- _Exercise details_: Transcribe, word for word and with nothing extra, the line containing "Barbecue burger: 400" and each line that comes after it in the entries.

- _Data shown_:
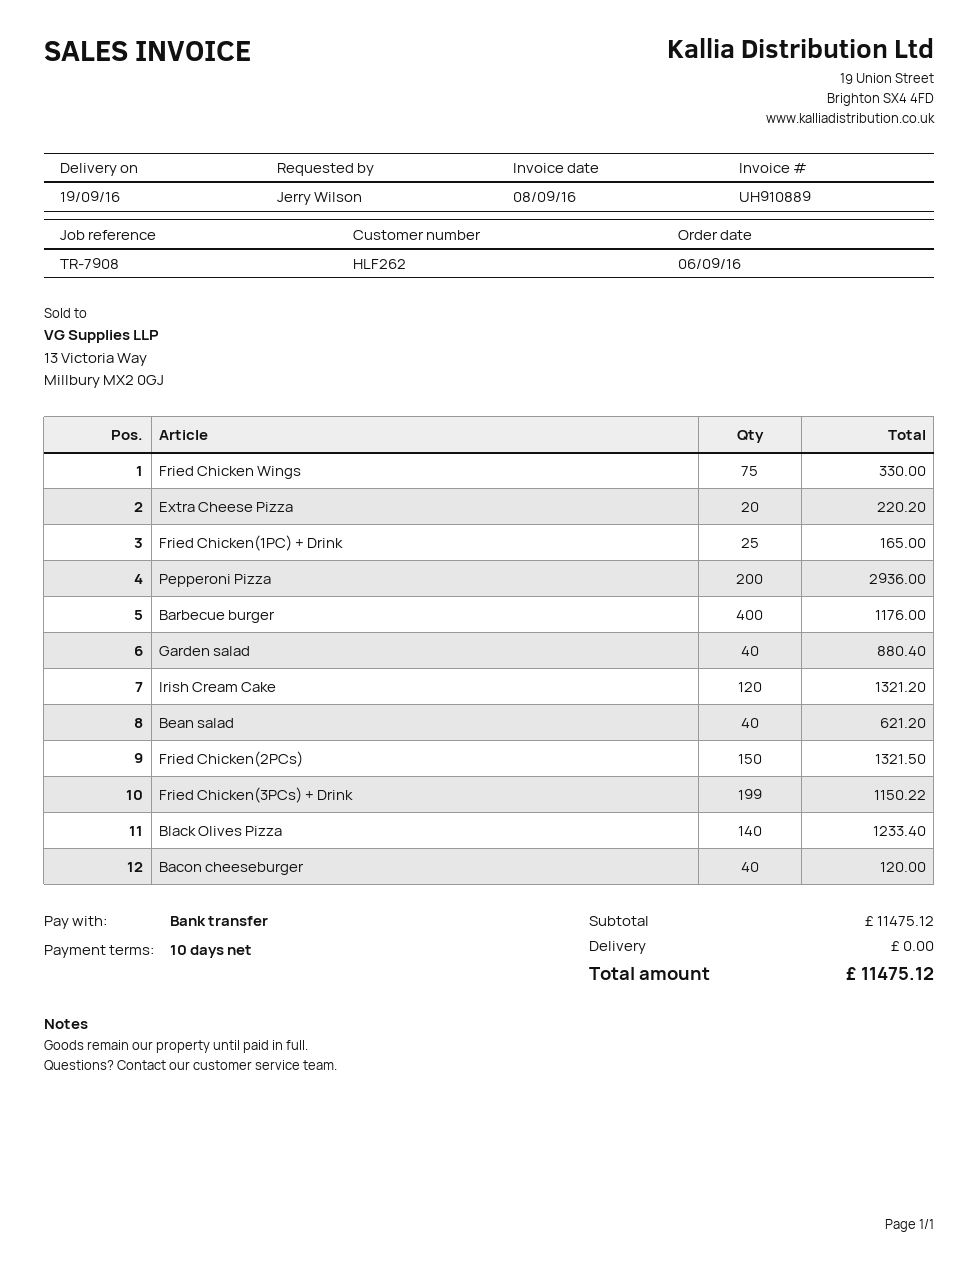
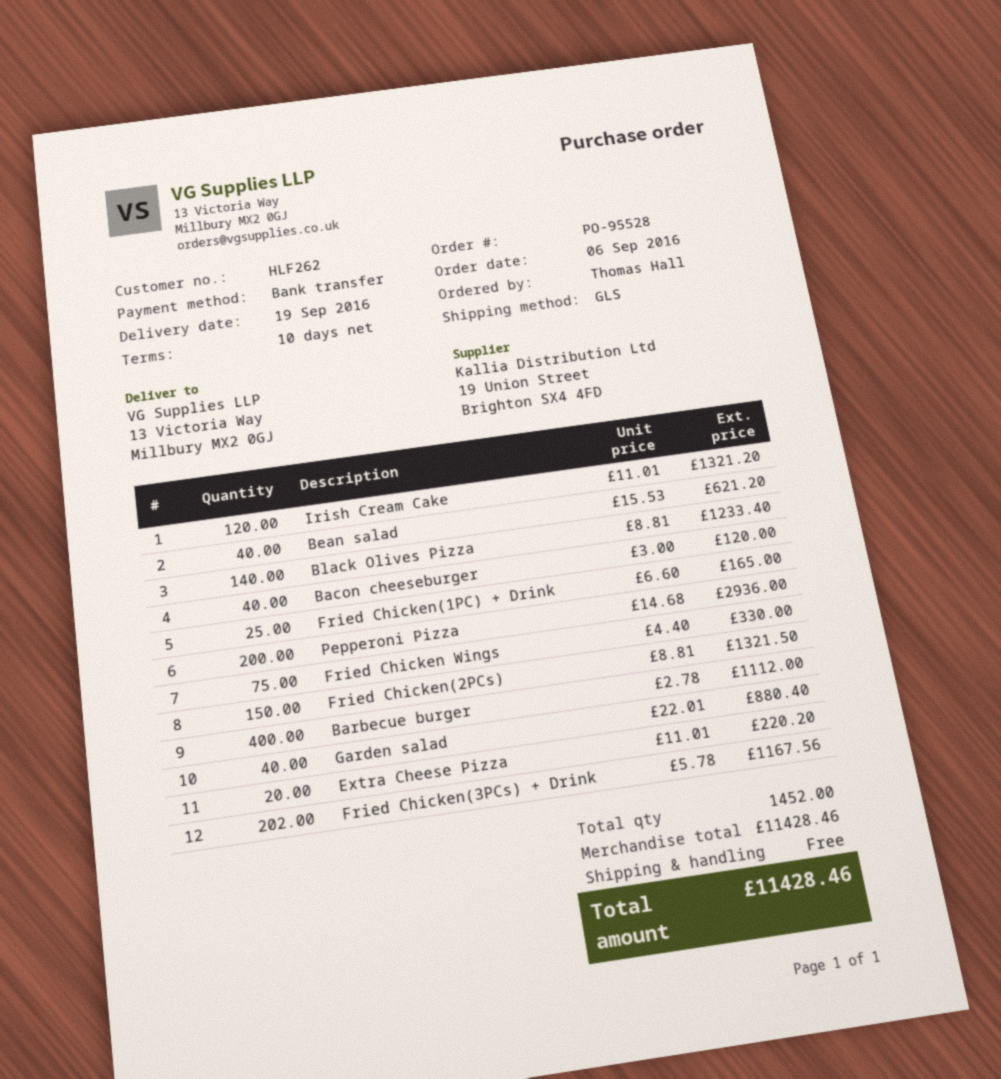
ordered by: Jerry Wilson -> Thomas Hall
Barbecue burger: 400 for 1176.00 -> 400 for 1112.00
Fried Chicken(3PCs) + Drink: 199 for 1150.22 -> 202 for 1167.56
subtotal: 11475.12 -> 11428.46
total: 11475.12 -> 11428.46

- _Solved problem_:
Barbecue burger: 400 for 1176.00 -> 400 for 1112.00
Fried Chicken(3PCs) + Drink: 199 for 1150.22 -> 202 for 1167.56
subtotal: 11475.12 -> 11428.46
total: 11475.12 -> 11428.46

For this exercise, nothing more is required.